Das von Anders Behring Breivik begangene Massaker im vergangenen Juli in Oslo hat ein wachsendes, beunruhigendes Phänomen in Europa sichtbar gemacht. Es geht hier um den Aufstieg, der von dem ultrarechten Antisystem unterstützt wird oder zumindest durch ihren fremdenfeindlichen Diskurs und die Ultranationalisten. Nicht nur in Norwegen, erreichte die Partei des Fortschritts (aus dessen Reihen eben jener Breivik seit Jahren Mitglied war) 23 % der Wählerstimmen, sondern auch in verschiedenen anderen „zivilisierten“ Ländern Europas nehmen wir teil an einem raschen Anstieg der Anzahl von erhaltener Unterstützung an den Urnen für Organisationen, die sich die Konsequenzen der Krise zu nutze machen.
Viele der konservativen Parteien wie die Sozialdemokraten zeigen sich vollkommen unfähig, sich auch nur einen Millimeter von den aufgezwungenen Lösungen wegzubewegen wobei die gleichen Märkte, Bänker und Ratingagenturen,die an erster Stelle verantwortlich für die Finanzkatastrophe sind, eine Rückkehr in vermeintliche nationale, ausschließende Grundwerte verteidigen und die in einer Art und Weise die jedes mal vehementer die Notwendigkeit einer Hexenjagd und Prügelknaben proklamiert.

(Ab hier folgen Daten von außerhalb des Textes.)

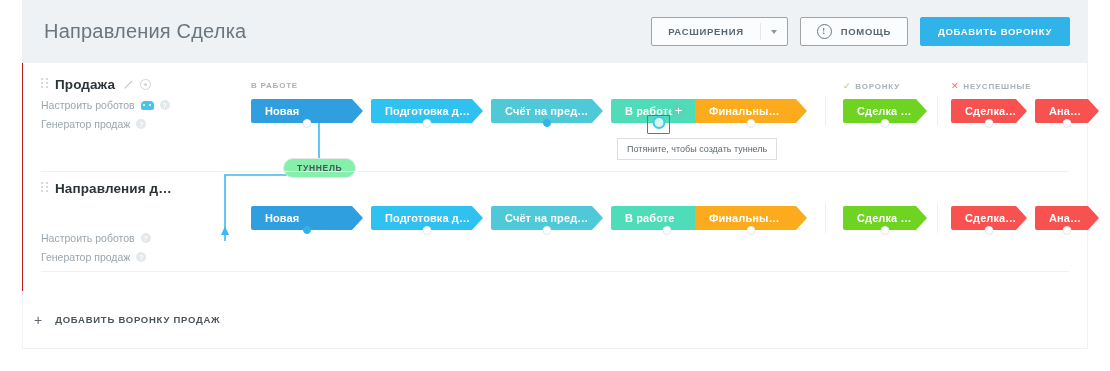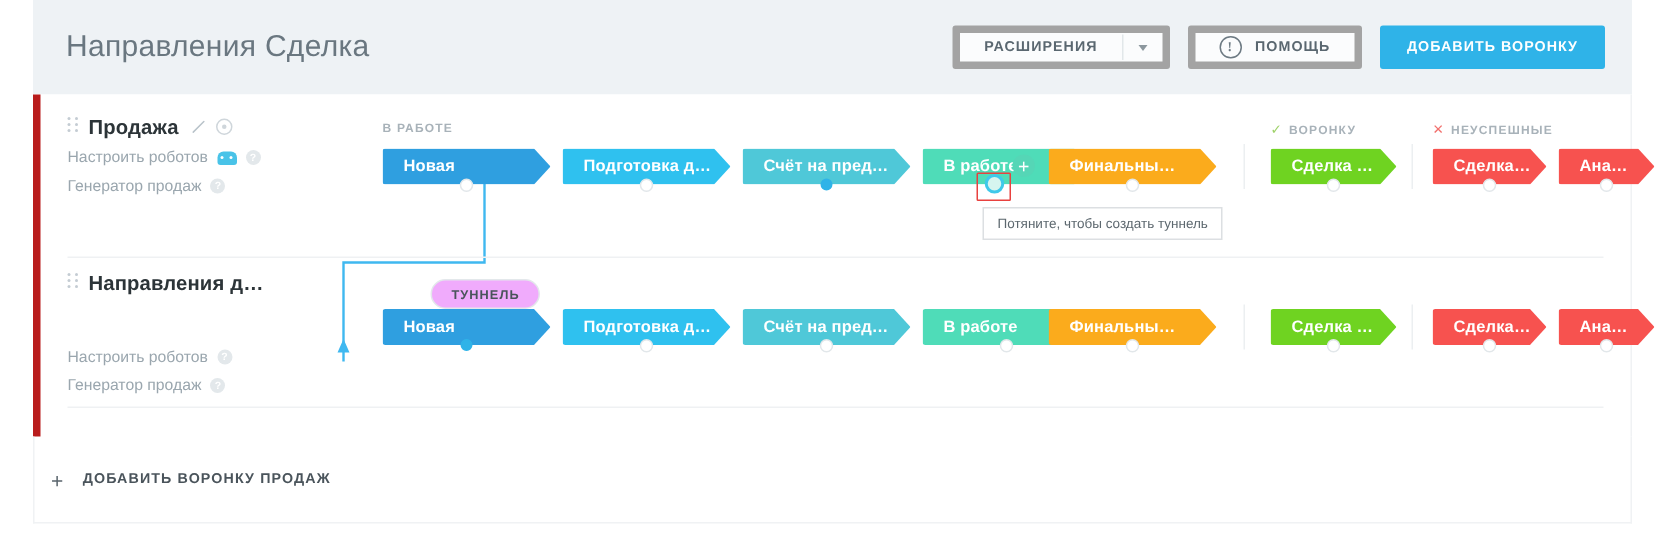--- a/index.html
+++ b/index.html
@@ -28,7 +28,7 @@
     display:flex;align-items:center;gap:12px;
   }
   .btn{
-    background:#fbfcfd;border:5px solid #a3a3a3;border-radius:2px;
+    background:#fbfcfd;border:1px solid #a3a3a3;border-radius:2px;
     height:29px;display:flex;align-items:center;
     font-size:9.5px;font-weight:700;letter-spacing:.7px;color:#5a6770;
     box-sizing:border-box;cursor:pointer;

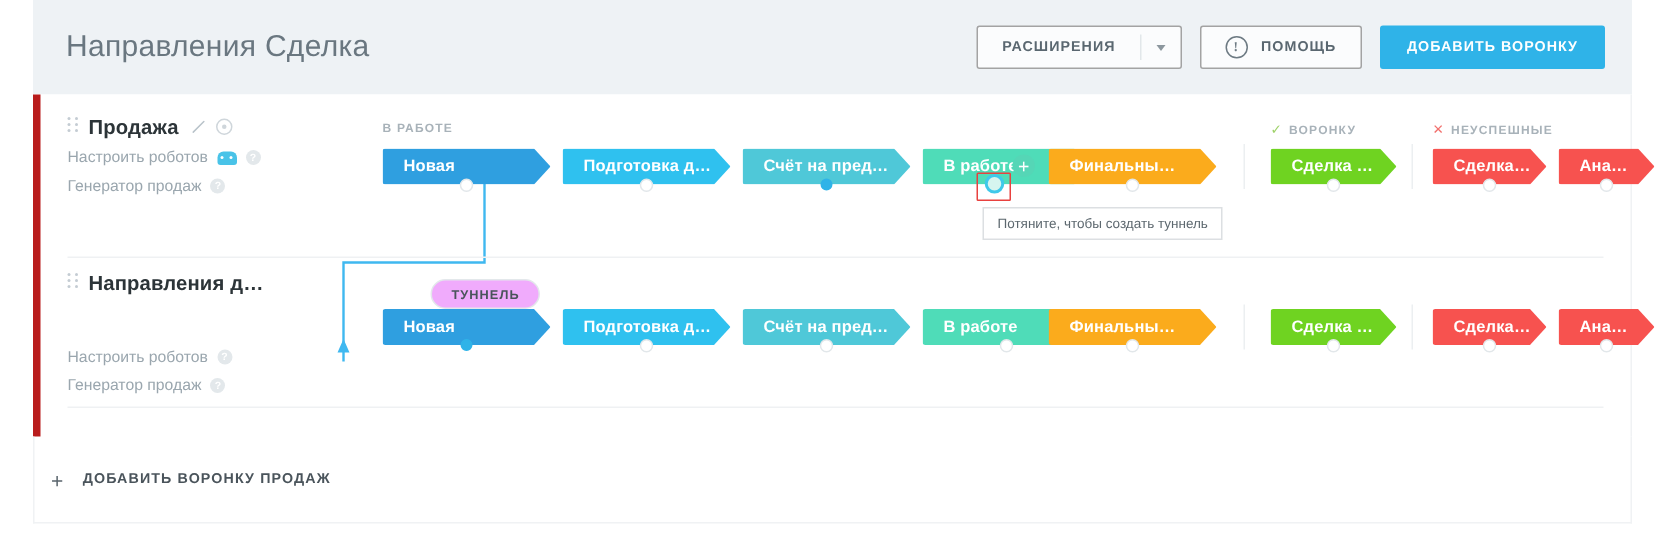--- a/index.html
+++ b/index.html
@@ -61,7 +61,7 @@
   
   .board{
     position:absolute;left:22px;top:63px;width:1066px;height:272px;
-    background:#ffffff;border-left:5px solid #b91c1c;border-right:1px solid #f0f2f4;
+    background:#ffffff;border-left:1px solid #b91c1c;border-right:1px solid #f0f2f4;
     box-sizing:border-box;
   }
 

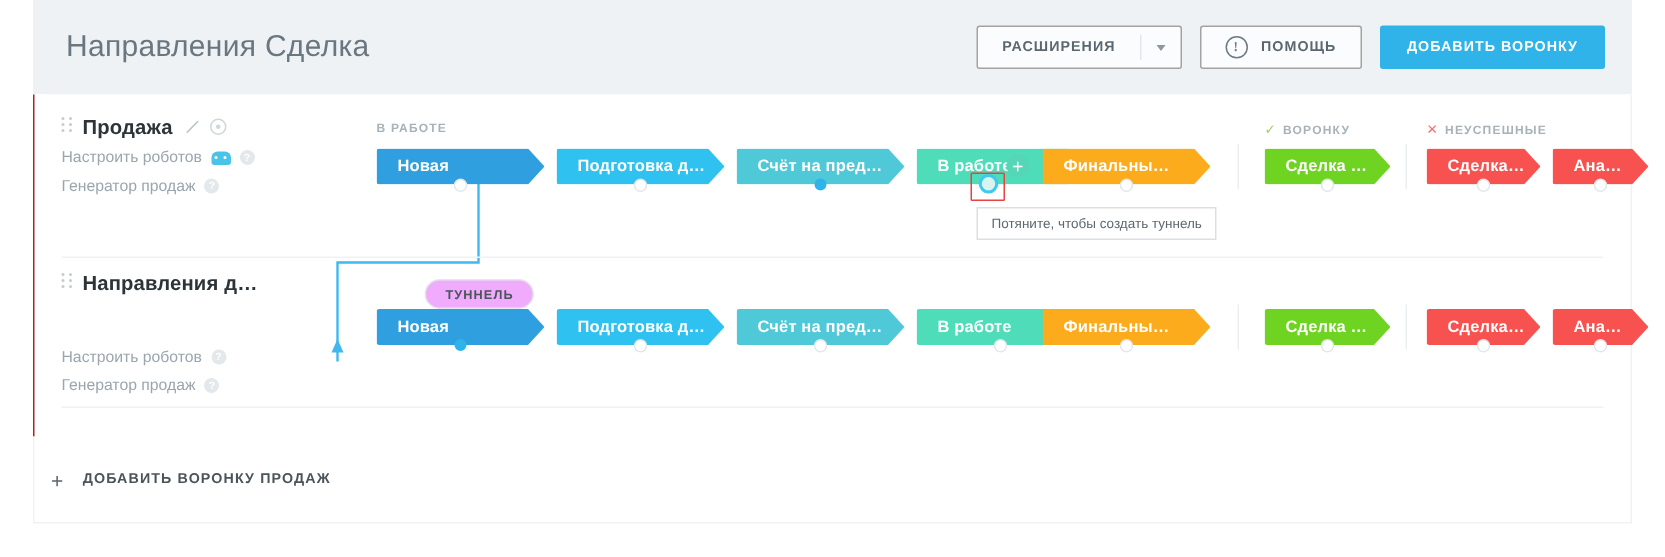--- a/index.html
+++ b/index.html
@@ -170,7 +170,7 @@
   .tooltip{
     position:absolute;background:#ffffff;border:1px solid #dcdfe2;
     height:20px;padding:0 9px;display:flex;align-items:center;
-    font-size:9px;color:#5d686f;white-space:nowrap;margin-left:34px;
+    font-size:9px;color:#5d686f;white-space:nowrap;
   }
 
   

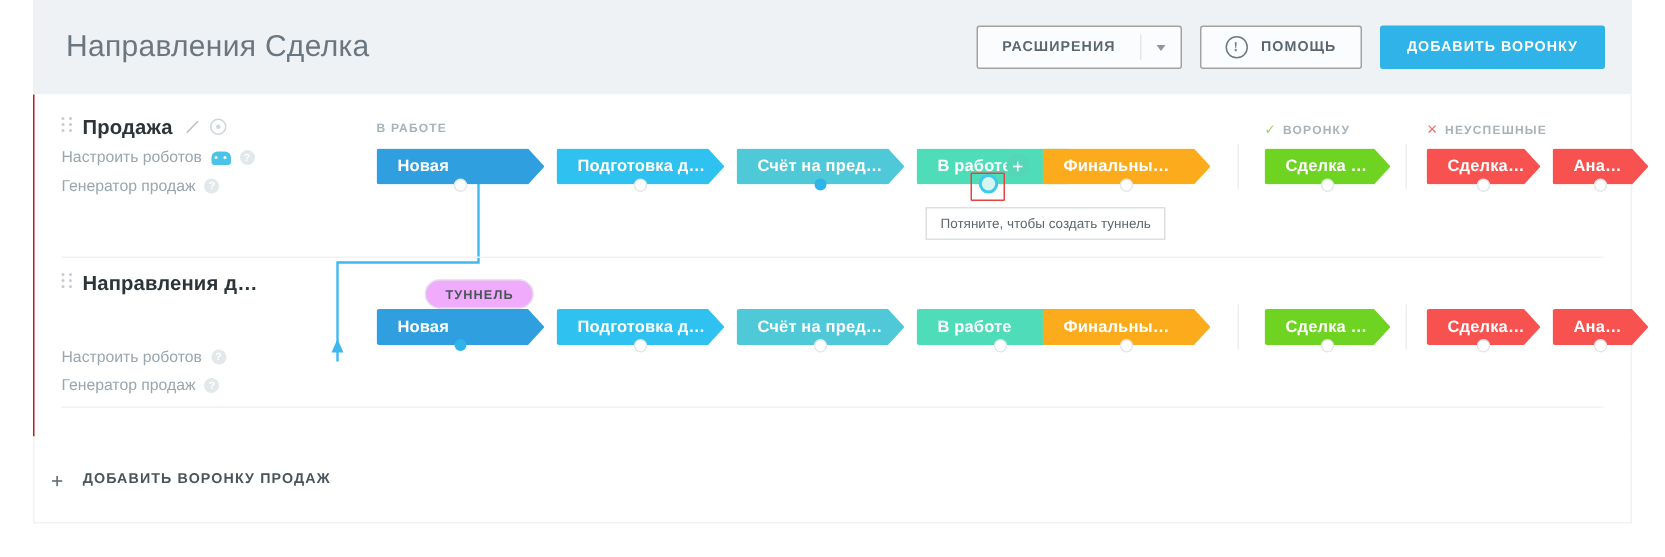--- a/index.html
+++ b/index.html
@@ -162,10 +162,10 @@
   .tunnel-svg{position:absolute;left:0;top:0;width:1066px;height:286px;pointer-events:none;}
   .tunnel-badge{
     position:absolute;
-    background:#f0abfc;border:1px solid #e3e8eb;border-radius:12px;
+    background:#86efac;border:1px solid #e3e8eb;border-radius:12px;
     height:18px;padding:0 13px;display:flex;align-items:center;
     font-size:8.5px;font-weight:700;letter-spacing:.7px;color:#4a545b;
-    cursor:pointer;white-space:nowrap;margin-top:28px;
+    cursor:pointer;white-space:nowrap;
   }
   .tooltip{
     position:absolute;background:#ffffff;border:1px solid #dcdfe2;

Vielleicht ist das besorgniserregenste nicht die Art in der sie sich positionieren, blieb doch bisher der Gemeinsinn der Mehrheit für die Neofaschisten verschlossen, die jedoch Rückendeckung von mit Sicherheit enttäuschten Wählern bekommen. Viel mehr beunruhigt die fortschreitende Infiltration ihres Gedankenguts und der Diskurse in den konservativen Parteien Europas, die jetzt gerade die Macht auf dem größten teil des Kontinents besitzen.‚
Die Staatshäupter Frankreichs, der Vereinigten Königreiche und Deutschlands drücken öffentlich ihre Geringschätzung gegenüber dem Multikulturalismus aus und sie konnten sich bisher nicht zu einer anthropologischen oder soziologischen Revision des Begriffes durchringen, vielmehr kommt es zur Rechtfertigung für die Verminderung der Rechte der Emigranten und die Verfolgung, Illegalisierung und Ausweisung großer Personengruppen mit der Zielsetzung, die Stimmen einiger Wähler zurück zu gewinnen, die sie befürchten an die Partien rechts außen zu verlieren.
Das interessante Paradoxon ist, dass der Aufstieg der extrem rechten Parteien dem nachgeben/entsprechen was der am stärksten benachteiligsten Klasse eine Hoffnung ist: ein sozialerer Staat für die Wähler. Und zwar im Unterschied zu dem neoliberalen Abdriften der traditionellen Rechten, die die Finanzkrise nicht nutzen, um den Kapitalismus neu aufzubauen und zu einer Regulierung der Wirtschaft der Märkte mit einem angmessenerem Modus zurückzukehren, sondern die statt dessen den Wohlfahrtsstaat – eine der großen historischen Errungenschaften der europäischen Gemeinschaft – völlig vor die Hunde gehen lassen. So schaffen sie mit der Mittelklasse und den unteren Bevölkerungsschichten einen neuen Typus der Sklaverei.
Es sind harte Zeiten, zutiefst unerfreulich und es gibt genügend Schurken, so dass es angebracht ist, völlig wach zu sein und die Erinnerung lebendig zu halten. Dabei kann uns ein Gang auf den alten Spittelmarkt in Berlin helfen und ein weiteres mal bestätigen, wie schwierig und schmerzhaft es ist, sich das vibrierende urbane Leben ins Gedächtnis zu rufen, das diese Gegend um einen der ältesten märkte der Region, einst bevölkerte. Denken wir nur an das großartige neogotische Gebäude des Juwel-Palais, das von Max Jacob und Georg Roensch in der letzten Dekade des 19. Jahrhunderts entworfen wurde und der einzige Bau in der Gertraudenstraße ist, der den 2. Weltkrieg überlebt hat.
Paul Oilzum
Die Geschichte hat bereits zu oft gezeigt, wie einfach es ist, etwas vom Angesicht der Erde auszuradieren, etwas immer wieder bestätigt wurde. Nur wenige Städte geben ein besseres Beispiel für diese Lektion als die Hauptstadt Deutschlands, wie jeder weiß, der in den letzen 70 Jahren ein appartments in Berlin gemietet hat.